Abone Ol

Yobaz Akit yazarı Diyanet İşleri Başkanı Ali Erbaş'ı topa tuttu

Akit yazarı İdris Günaydın, “Üç makama üç dilekçe” isimli yazı dizisinin ikinci bölümünde Diyanet İşleri Ali Erbaş’ı ve Diyanet İşleri Başkanlığı’nı eleştirdi.

Yobaz Akit yazarı Diyanet İşleri Başkanı Ali Erbaş'ı topa tuttu

Akit yazarı İdris Günaydın, bugünkü yazısında Diyanet’i ve başkanını topa tuttu.
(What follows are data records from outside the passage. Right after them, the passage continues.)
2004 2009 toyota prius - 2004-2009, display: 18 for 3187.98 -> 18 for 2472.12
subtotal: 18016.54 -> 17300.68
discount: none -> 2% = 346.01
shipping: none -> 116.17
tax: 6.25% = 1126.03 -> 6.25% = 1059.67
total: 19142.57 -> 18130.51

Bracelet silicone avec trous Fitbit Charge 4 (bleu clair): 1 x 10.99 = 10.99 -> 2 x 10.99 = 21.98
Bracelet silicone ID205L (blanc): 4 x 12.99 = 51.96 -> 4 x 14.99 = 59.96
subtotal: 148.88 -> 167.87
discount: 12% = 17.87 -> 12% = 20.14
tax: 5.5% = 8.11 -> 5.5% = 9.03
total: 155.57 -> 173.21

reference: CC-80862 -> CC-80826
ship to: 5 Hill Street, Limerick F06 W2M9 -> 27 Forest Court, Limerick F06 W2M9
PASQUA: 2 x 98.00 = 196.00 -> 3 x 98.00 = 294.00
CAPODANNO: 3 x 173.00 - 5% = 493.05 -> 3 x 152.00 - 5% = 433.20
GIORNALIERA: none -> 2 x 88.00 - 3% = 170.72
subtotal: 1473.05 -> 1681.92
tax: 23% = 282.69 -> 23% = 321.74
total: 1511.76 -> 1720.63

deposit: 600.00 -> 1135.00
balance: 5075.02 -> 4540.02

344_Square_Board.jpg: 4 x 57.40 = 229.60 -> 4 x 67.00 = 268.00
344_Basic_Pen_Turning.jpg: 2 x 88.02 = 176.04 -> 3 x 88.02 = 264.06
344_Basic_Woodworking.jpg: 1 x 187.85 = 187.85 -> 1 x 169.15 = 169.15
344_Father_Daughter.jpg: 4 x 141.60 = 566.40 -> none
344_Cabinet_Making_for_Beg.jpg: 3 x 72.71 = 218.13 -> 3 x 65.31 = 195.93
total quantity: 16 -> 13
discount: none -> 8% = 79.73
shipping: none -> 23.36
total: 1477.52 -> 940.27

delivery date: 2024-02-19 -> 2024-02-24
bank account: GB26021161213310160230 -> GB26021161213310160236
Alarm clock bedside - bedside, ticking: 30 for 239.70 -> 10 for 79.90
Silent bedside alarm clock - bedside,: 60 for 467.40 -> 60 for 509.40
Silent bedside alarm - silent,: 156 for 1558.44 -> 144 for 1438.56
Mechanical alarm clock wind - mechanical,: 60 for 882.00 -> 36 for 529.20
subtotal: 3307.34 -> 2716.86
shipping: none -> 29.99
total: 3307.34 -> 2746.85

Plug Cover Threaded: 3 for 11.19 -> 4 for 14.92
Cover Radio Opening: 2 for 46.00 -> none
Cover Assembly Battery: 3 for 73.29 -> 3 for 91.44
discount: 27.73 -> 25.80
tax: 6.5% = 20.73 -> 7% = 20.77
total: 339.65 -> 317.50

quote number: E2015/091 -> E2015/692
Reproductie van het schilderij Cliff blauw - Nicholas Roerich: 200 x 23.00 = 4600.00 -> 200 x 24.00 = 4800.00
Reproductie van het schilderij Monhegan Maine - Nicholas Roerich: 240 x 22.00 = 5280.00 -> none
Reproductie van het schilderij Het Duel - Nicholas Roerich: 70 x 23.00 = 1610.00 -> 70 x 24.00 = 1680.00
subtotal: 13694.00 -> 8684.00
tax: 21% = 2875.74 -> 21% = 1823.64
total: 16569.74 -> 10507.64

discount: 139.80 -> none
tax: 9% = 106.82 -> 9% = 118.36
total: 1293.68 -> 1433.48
Günaydın, Diyanet İşleri Başkanlığı ve Ali Erbaş’ı eleştirdiği yazısında, kadınlara miras verilmemesi konusuna değinerek, kadınların mirastan pay alabilmesi için konunun hutbelere taşınmasını istedi.

İdris Günaydın, kadınların mirastan pay alamamalarını eleştirerek, bu konunun hutbelere taşınmasını ve kadınların mirastan pay almasının önünün açılmasını istedi.

İdris Günaydın’ın, “İkinci dilekçe: Diyanet İşleri Başkanı Ali Erbaş’a” başlıklı yazısı yazısı şöyle:

Muhterem Ali Erbaş

Sizinle hacda, Metaf alanında kısa da olsa ayaküstü görüşmüştük. Orada ‘Size veya kuruma hitaben birkaç yazı yazdığımı’ beyan edince ‘Öyle mi’ diye tepki vermiştiniz. Basın kurumların aynasıdır. Biz de ayna görevimizi görelim..

Sayın Erbaş

Geçmiş yazılarımı da, tekrar incelemenizi, okumanızı tavsiye ederim. Zira her yazım tenkid ve tekliflerle doludur. Tenkitlerin hepsi de yapıcı tenkitlerdir.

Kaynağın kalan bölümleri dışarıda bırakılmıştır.